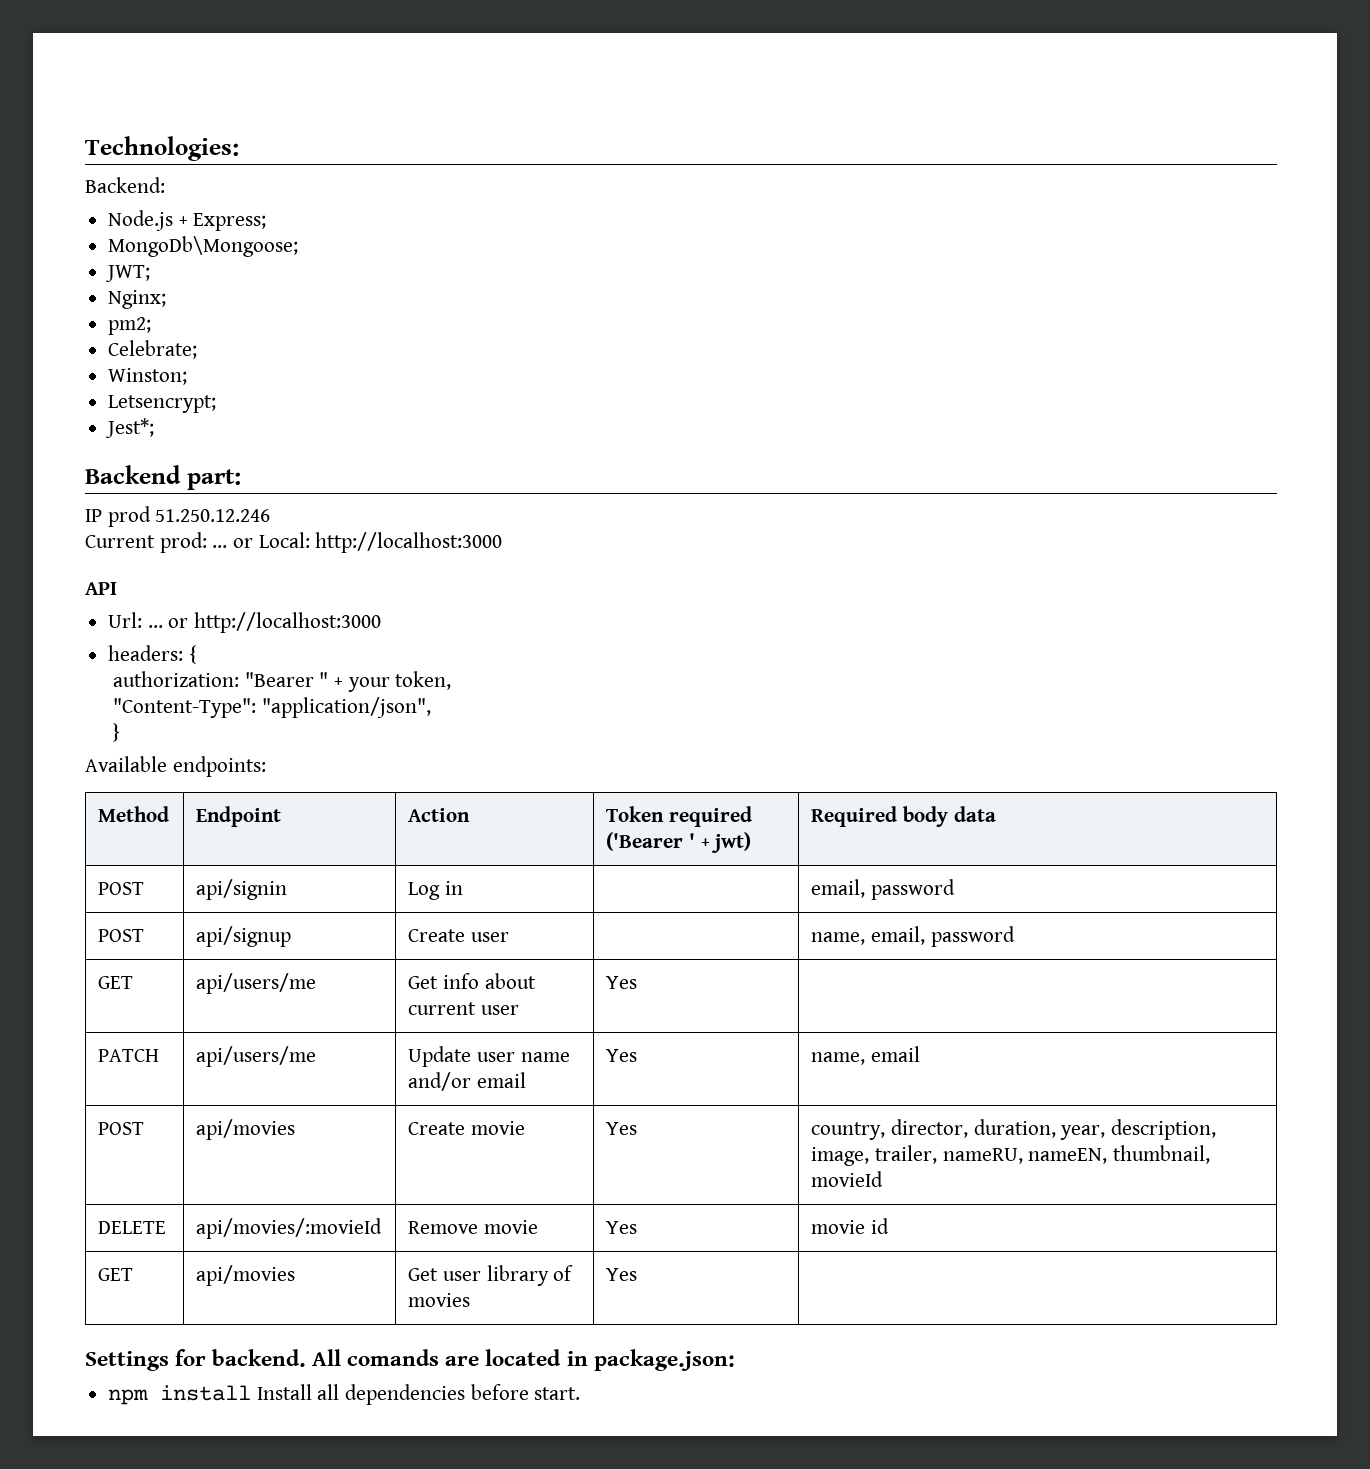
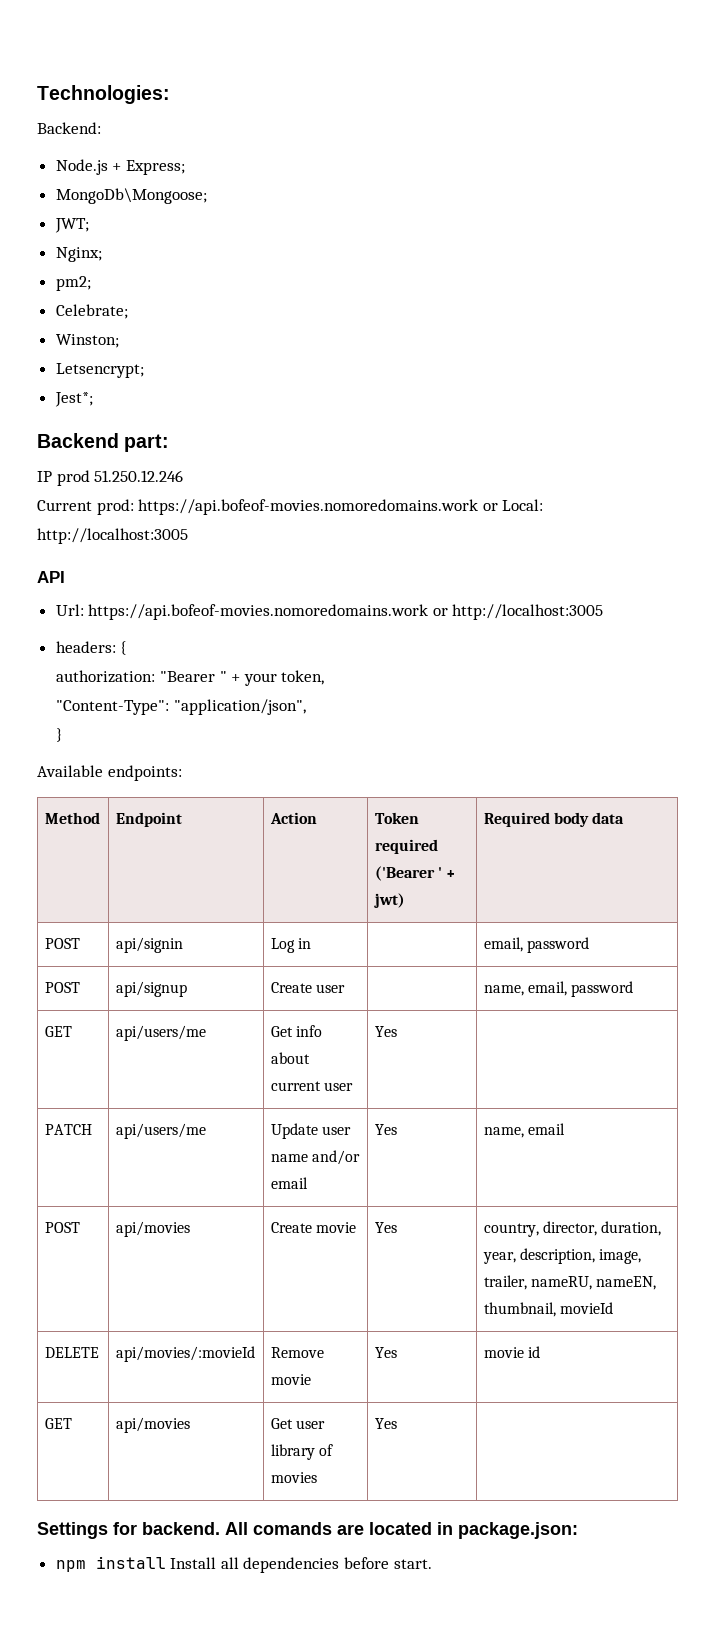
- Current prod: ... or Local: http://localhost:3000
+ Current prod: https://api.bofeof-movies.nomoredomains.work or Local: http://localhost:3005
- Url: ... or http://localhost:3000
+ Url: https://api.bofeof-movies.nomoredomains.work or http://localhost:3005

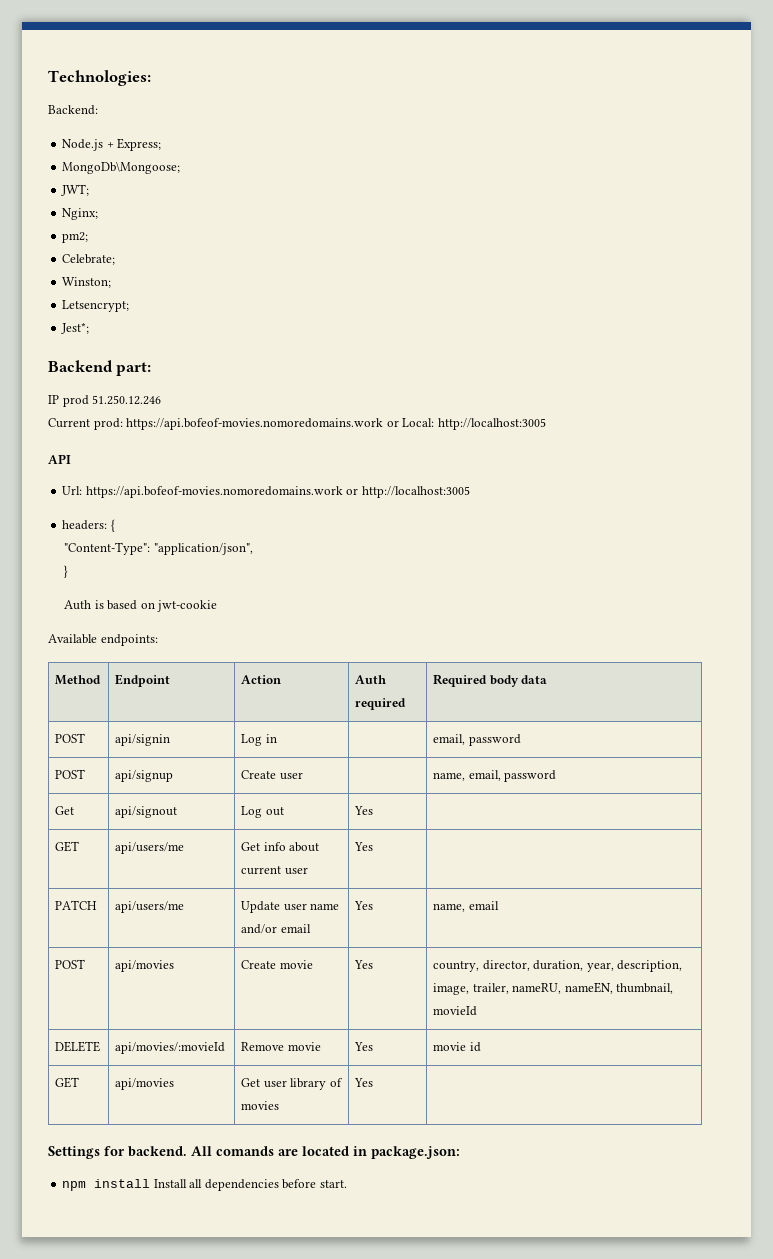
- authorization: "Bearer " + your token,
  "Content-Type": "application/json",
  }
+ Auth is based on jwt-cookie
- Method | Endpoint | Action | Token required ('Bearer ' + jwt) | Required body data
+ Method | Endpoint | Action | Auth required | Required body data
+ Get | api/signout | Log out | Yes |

□ □ □ □

__Exercise instructions__:
Repeat only the tail of the entries, exactly: the line containing "required | Required body data" and every line after it, to the end.

__The answer__:
+ Method | Endpoint | Action | Auth required | Required body data
+ Get | api/signout | Log out | Yes |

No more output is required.